__Dataset excerpts__.
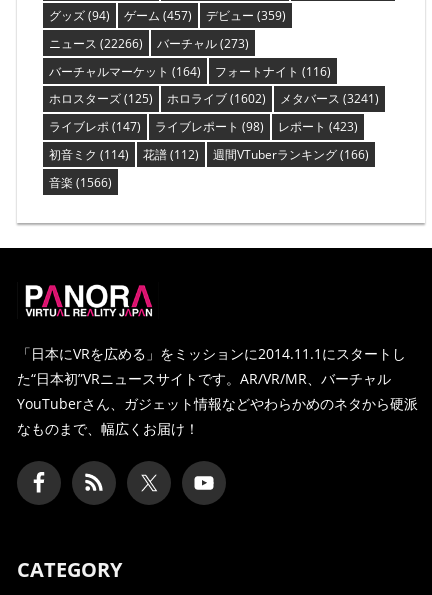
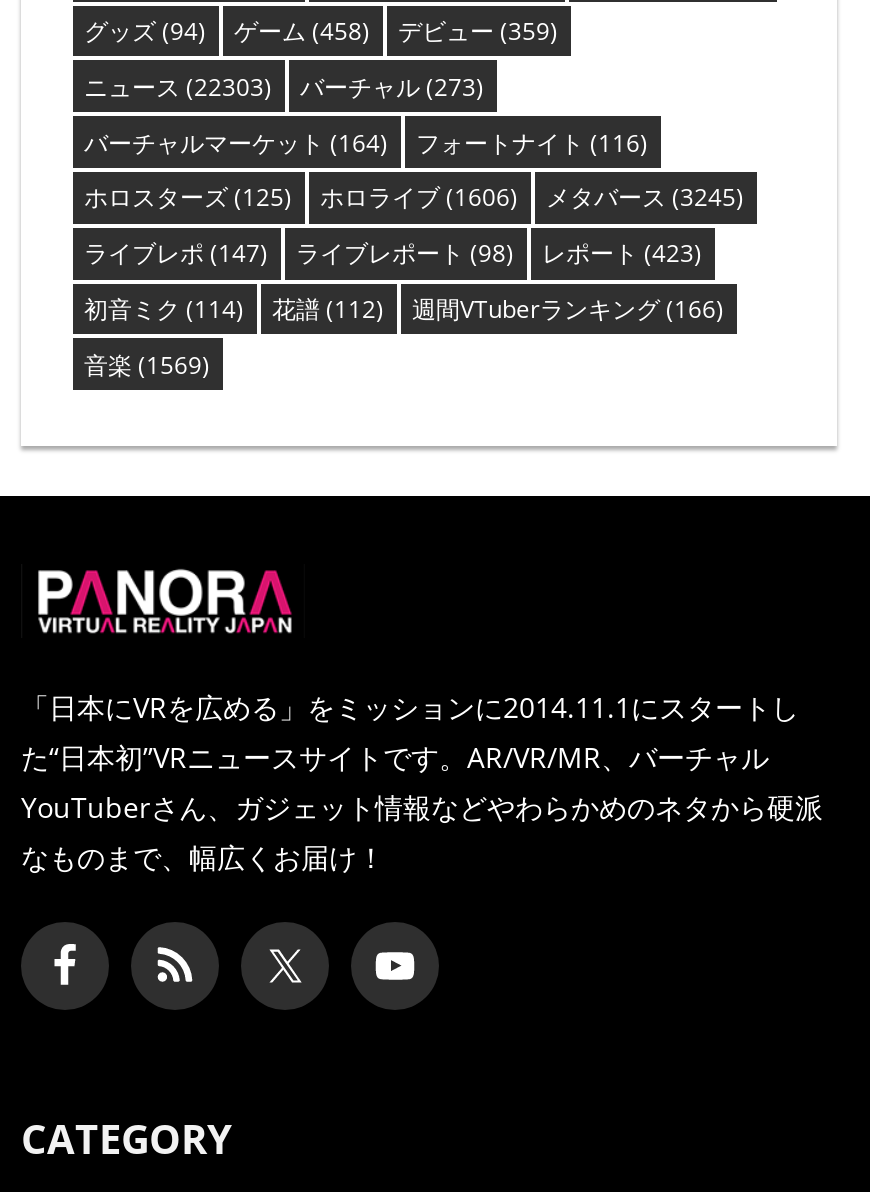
- グッズ(94) ゲーム(457) デビュー(359)
+ グッズ(94) ゲーム(458) デビュー(359)

- ニュース(22266) バーチャル(273)
+ ニュース(22303) バーチャル(273)

- ホロライブ(1602)
+ ホロライブ(1606)

- メタバース(3241)
+ メタバース(3245)

- 音楽(1566)
+ 音楽(1569)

__Brief__. Would you write out the data exactly, with no pictures in the copy?

__Answer for the task__.
- グッズ(94) ゲーム(457) デビュー(359)
+ グッズ(94) ゲーム(458) デビュー(359)

- ニュース(22266) バーチャル(273)
+ ニュース(22303) バーチャル(273)

- ホロライブ(1602)
+ ホロライブ(1606)

- メタバース(3241)
+ メタバース(3245)

- 音楽(1566)
+ 音楽(1569)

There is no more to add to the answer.